» WHAT IS NEEDED:
Find "font-style: italic ->" below and begin at its line; stop after the line with "none -> <div><span>125</span><span><span>". Output those lines exactly, without pictures.

» DATA RECORDS:
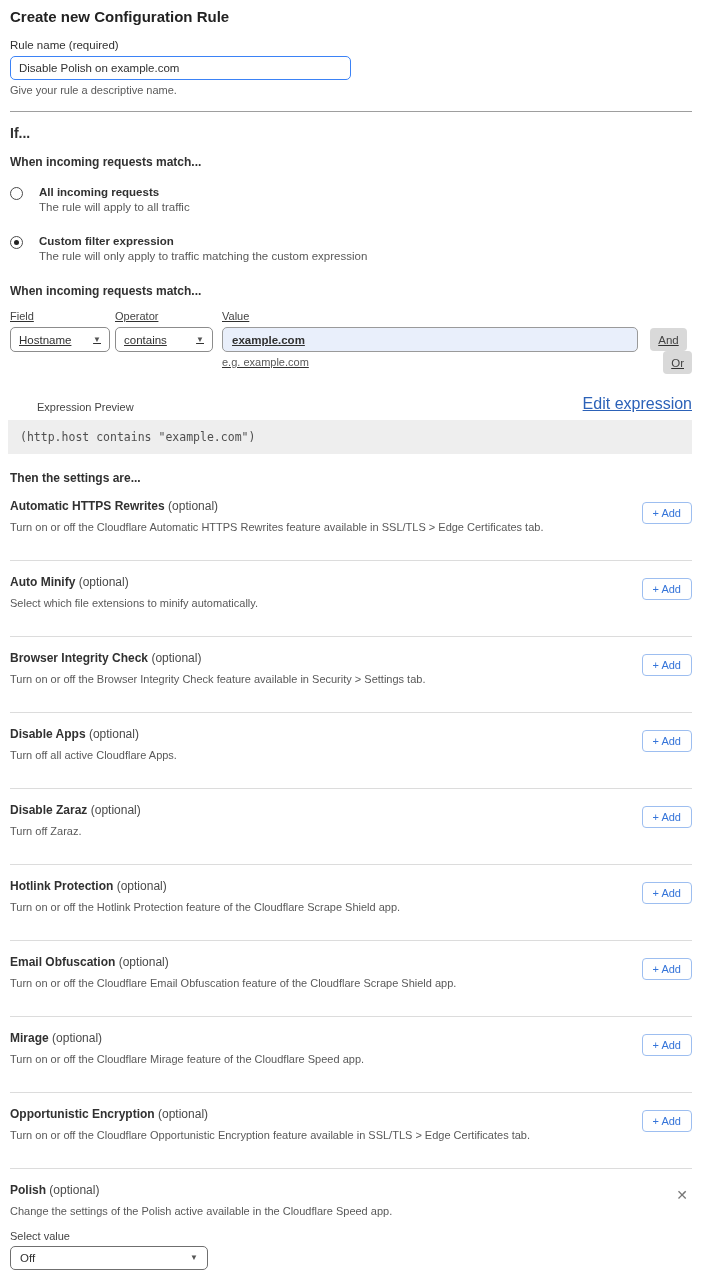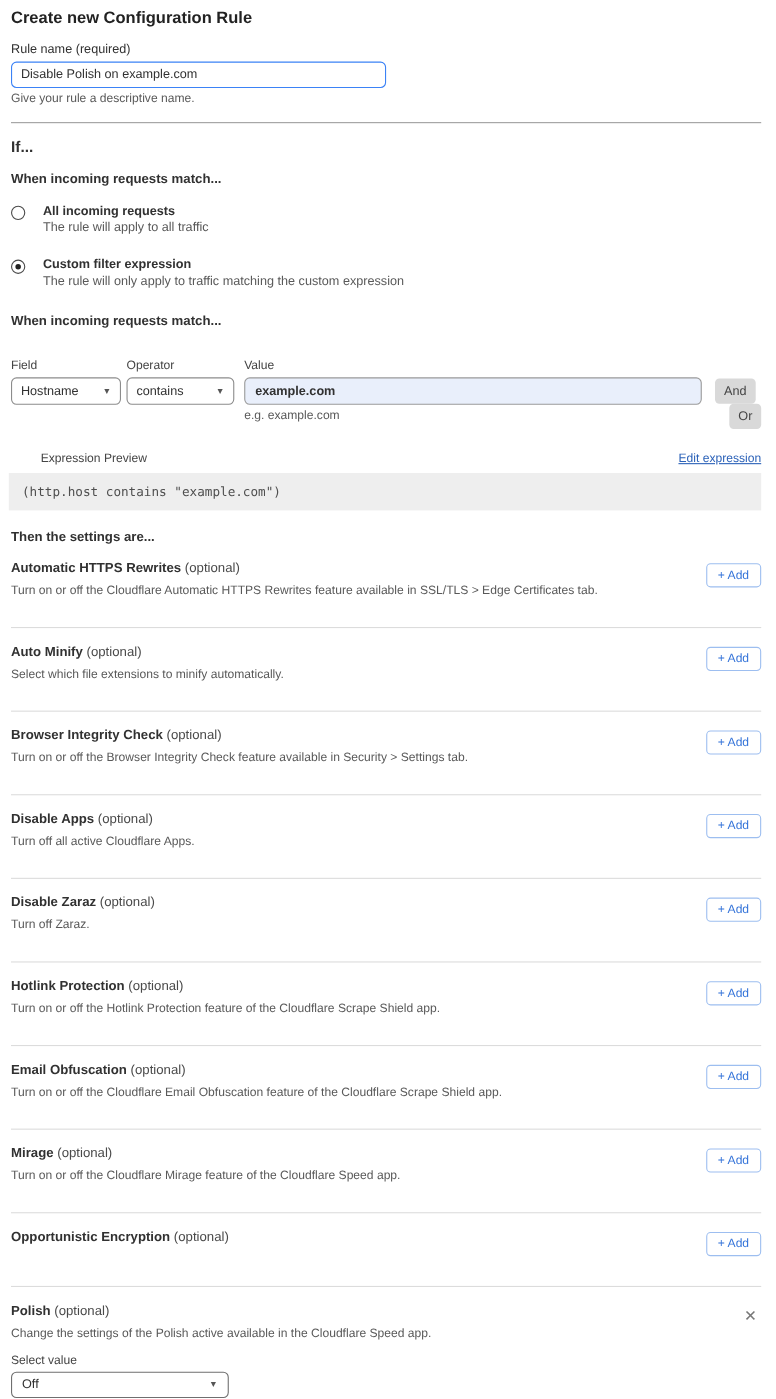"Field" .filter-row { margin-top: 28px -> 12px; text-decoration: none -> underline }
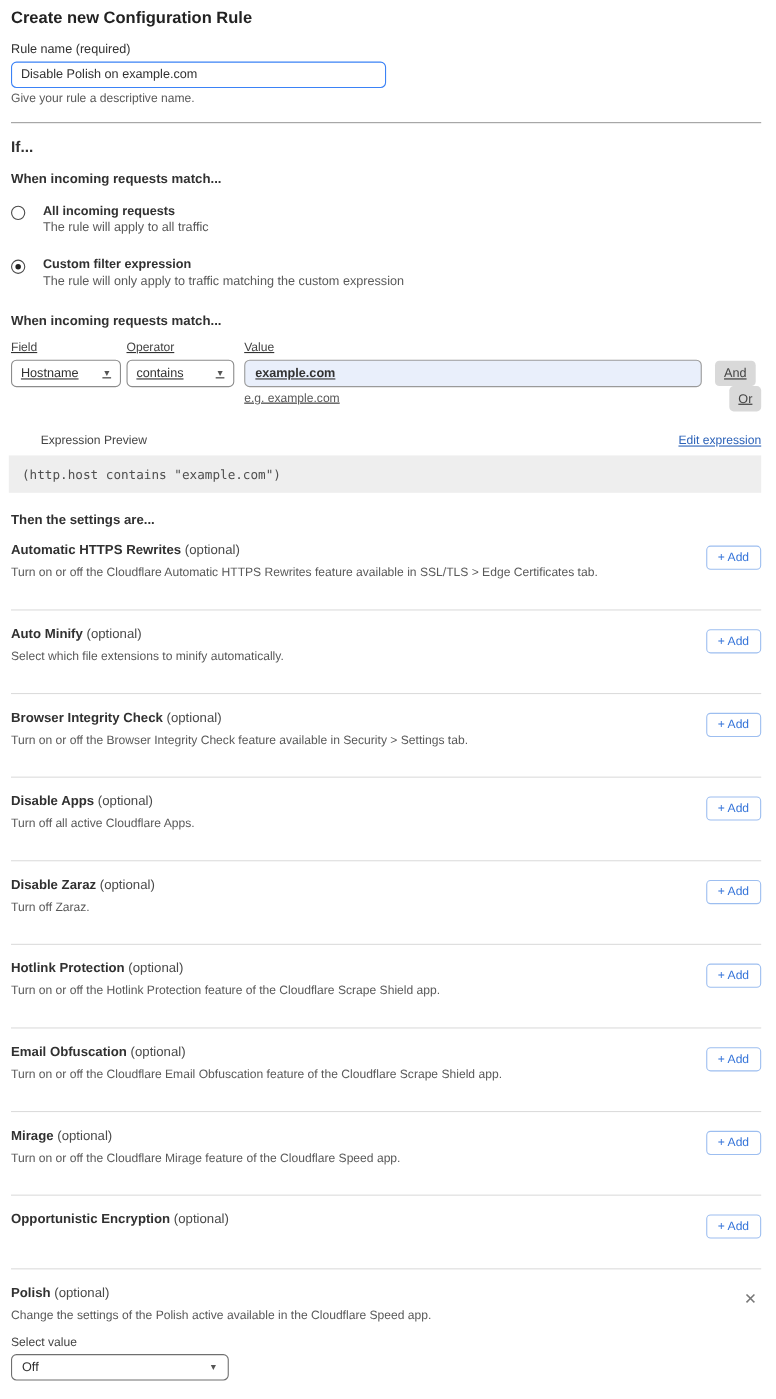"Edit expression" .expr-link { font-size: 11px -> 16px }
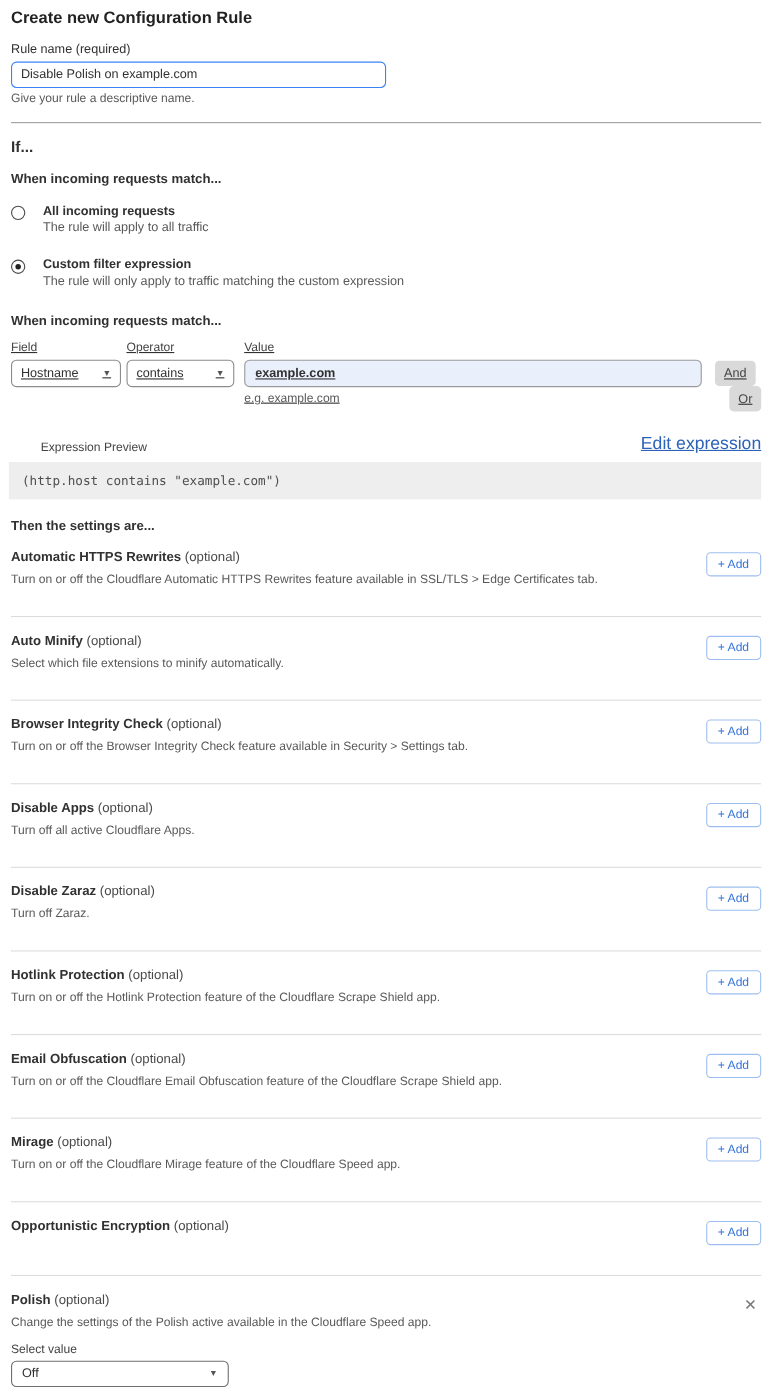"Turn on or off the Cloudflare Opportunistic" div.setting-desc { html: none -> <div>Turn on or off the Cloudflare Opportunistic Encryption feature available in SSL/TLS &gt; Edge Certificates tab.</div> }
==
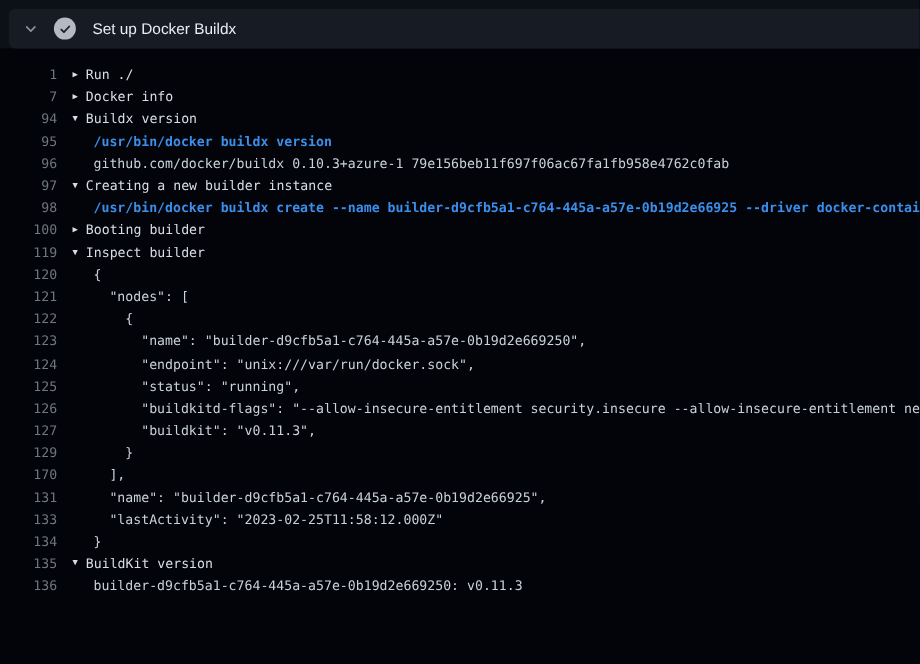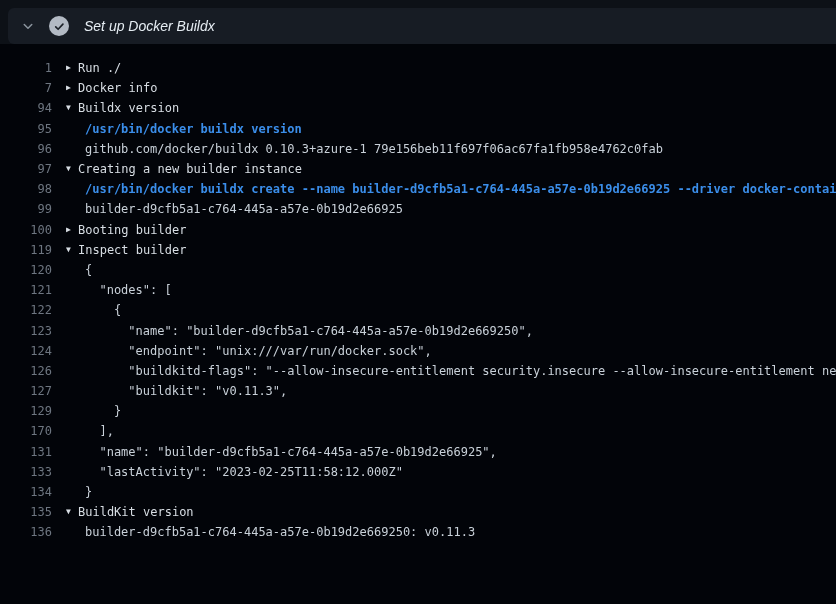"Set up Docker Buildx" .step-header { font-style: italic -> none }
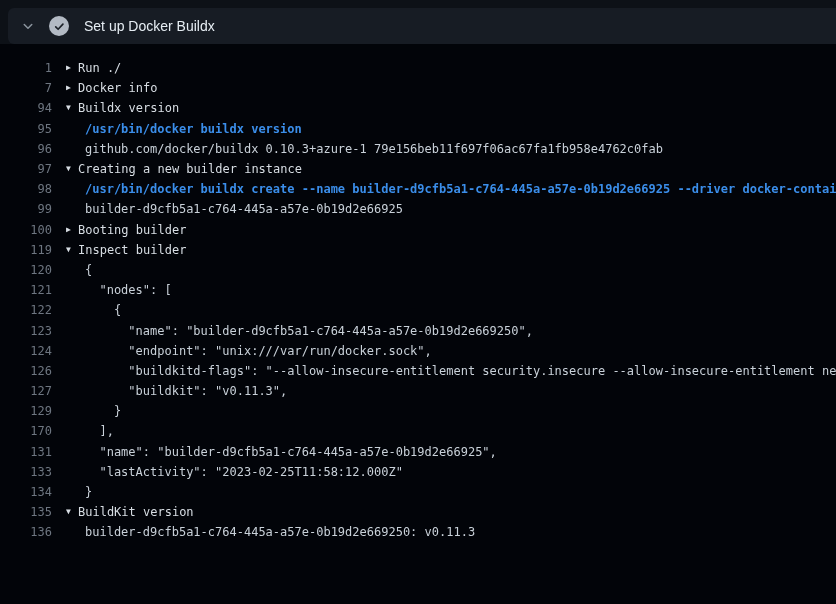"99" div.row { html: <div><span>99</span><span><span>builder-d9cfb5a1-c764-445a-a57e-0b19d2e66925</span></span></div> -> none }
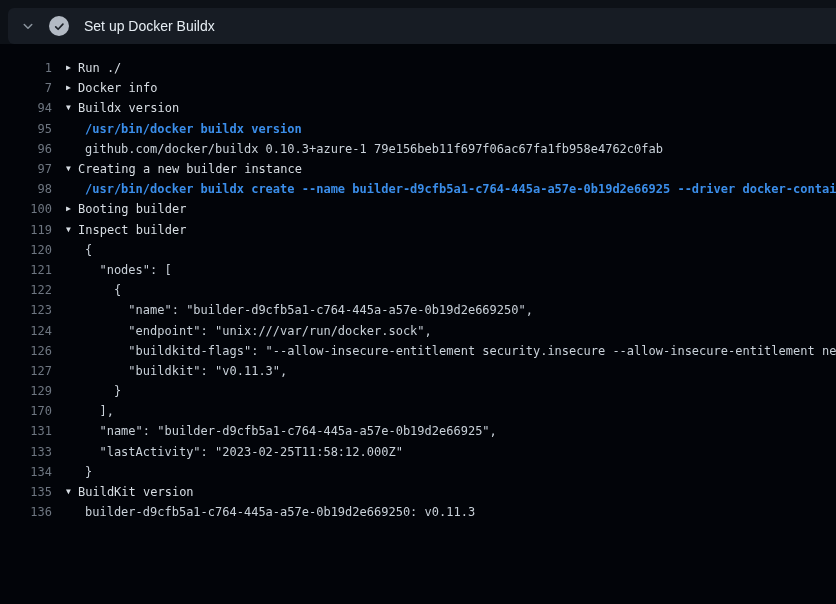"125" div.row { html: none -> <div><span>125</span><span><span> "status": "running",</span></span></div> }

» ANSWER FOR THE TASK:
"Set up Docker Buildx" .step-header { font-style: italic -> none }
"99" div.row { html: <div><span>99</span><span><span>builder-d9cfb5a1-c764-445a-a57e-0b19d2e66925</span></span></div> -> none }
"125" div.row { html: none -> <div><span>125</span><span><span> "status": "running",</span></span></div> }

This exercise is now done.